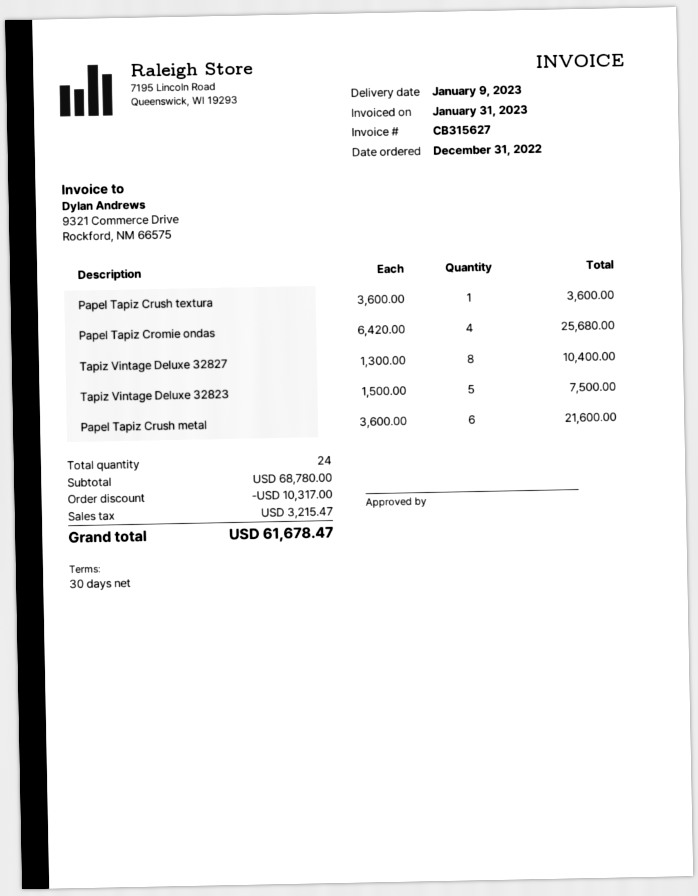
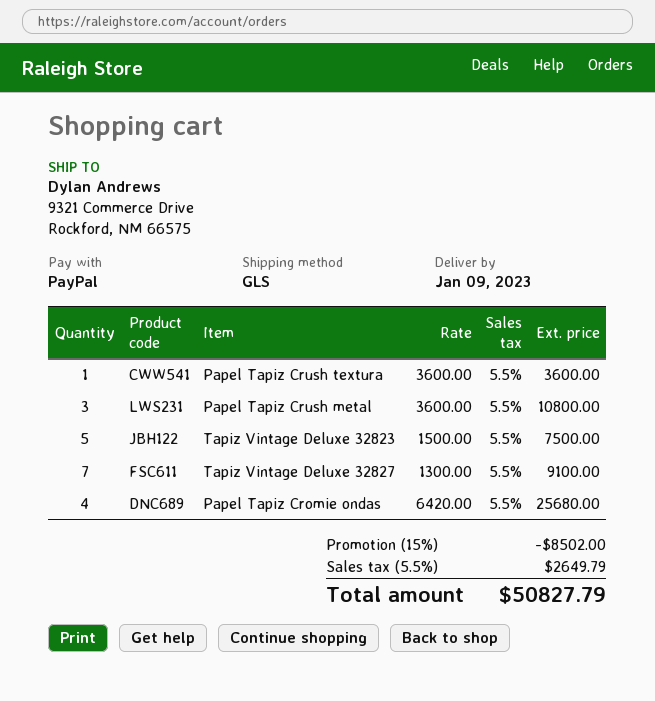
Tapiz Vintage Deluxe 32827: 8 x 1300.00 = 10400.00 -> 7 x 1300.00 = 9100.00
Papel Tapiz Crush metal: 6 x 3600.00 = 21600.00 -> 3 x 3600.00 = 10800.00
discount: 10317.00 -> 8502.00
tax: 3215.47 -> 2649.79
total: 61678.47 -> 50827.79

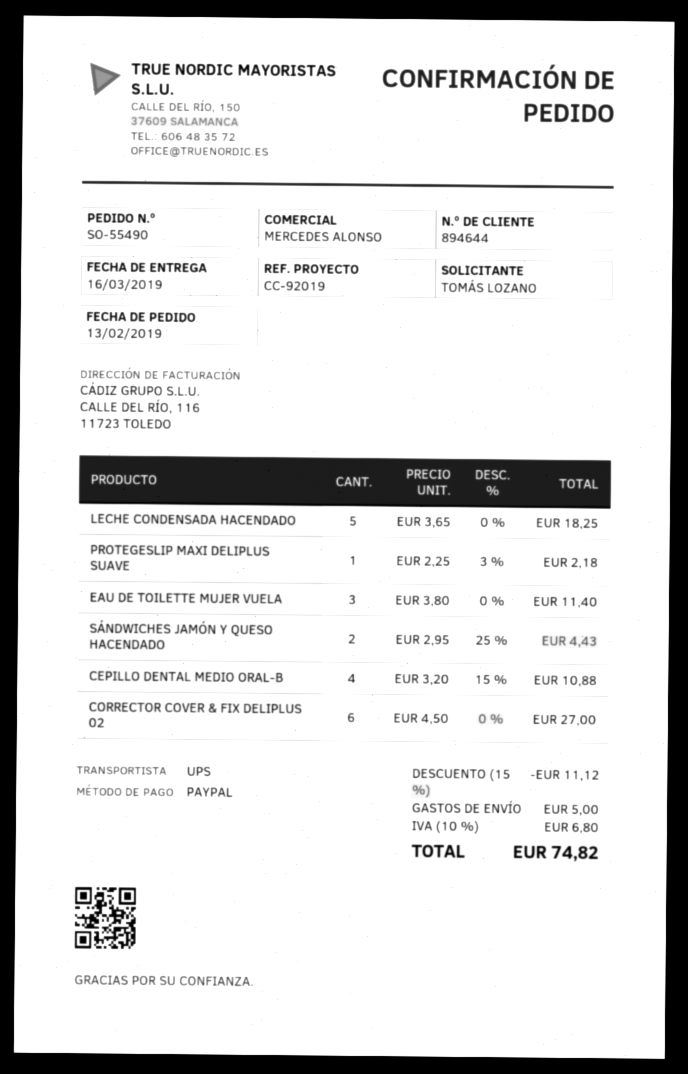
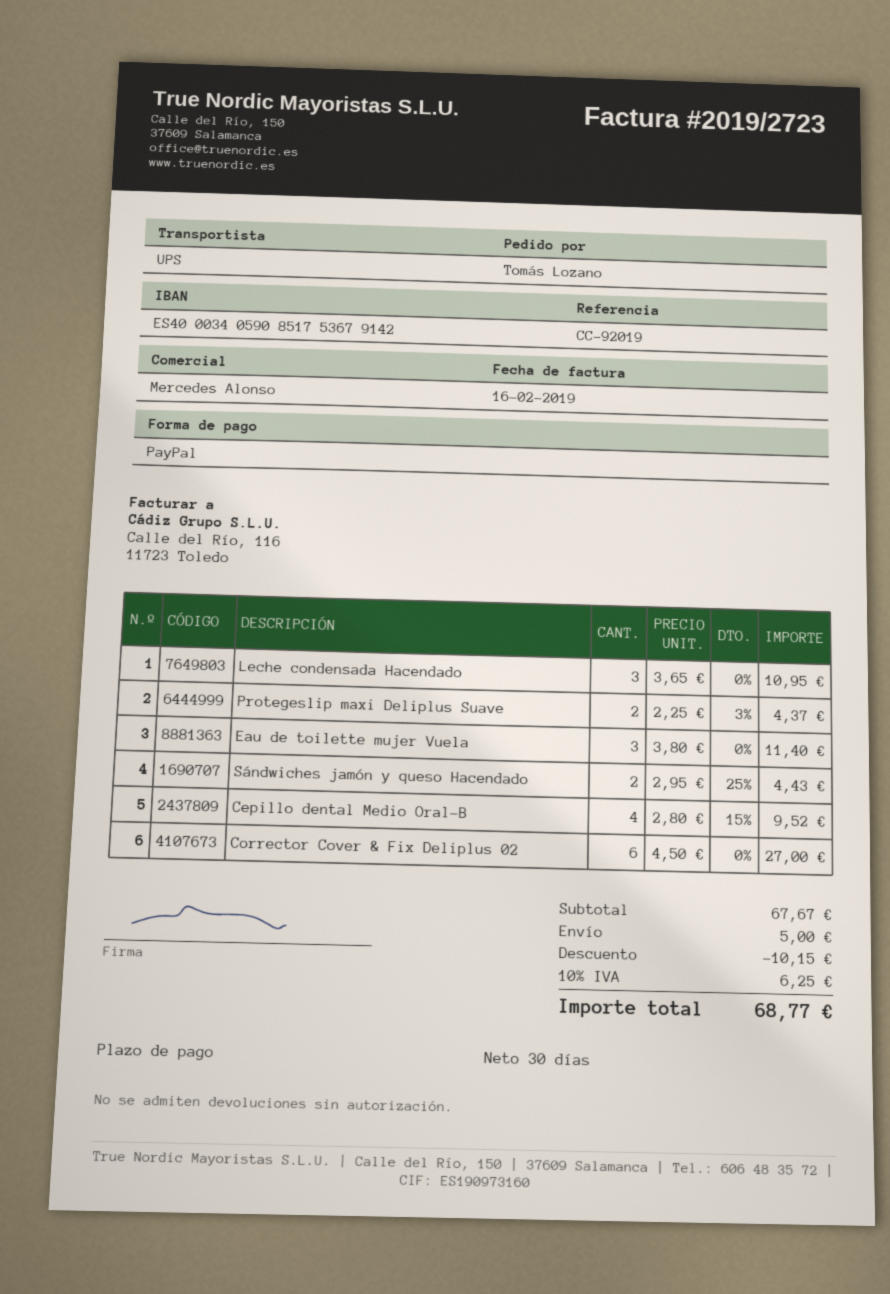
LECHE CONDENSADA HACENDADO: 5 x 3.65 = 18.25 -> 3 x 3.65 = 10.95
PROTEGESLIP MAXI DELIPLUS SUAVE: 1 x 2.25 - 3% = 2.18 -> 2 x 2.25 - 3% = 4.37
CEPILLO DENTAL MEDIO ORAL-B: 4 x 3.20 - 15% = 10.88 -> 4 x 2.80 - 15% = 9.52
discount: 11.12 -> 10.15
tax: 10% = 6.80 -> 10% = 6.25
total: 74.82 -> 68.77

*-*-*

* _Work instructions_:
Please write out the lines that run from the one with "CEPILLO DENTAL MEDIO" to the end of the records, both included, exactly as they appear.

* _Worked solution_:
CEPILLO DENTAL MEDIO ORAL-B: 4 x 3.20 - 15% = 10.88 -> 4 x 2.80 - 15% = 9.52
discount: 11.12 -> 10.15
tax: 10% = 6.80 -> 10% = 6.25
total: 74.82 -> 68.77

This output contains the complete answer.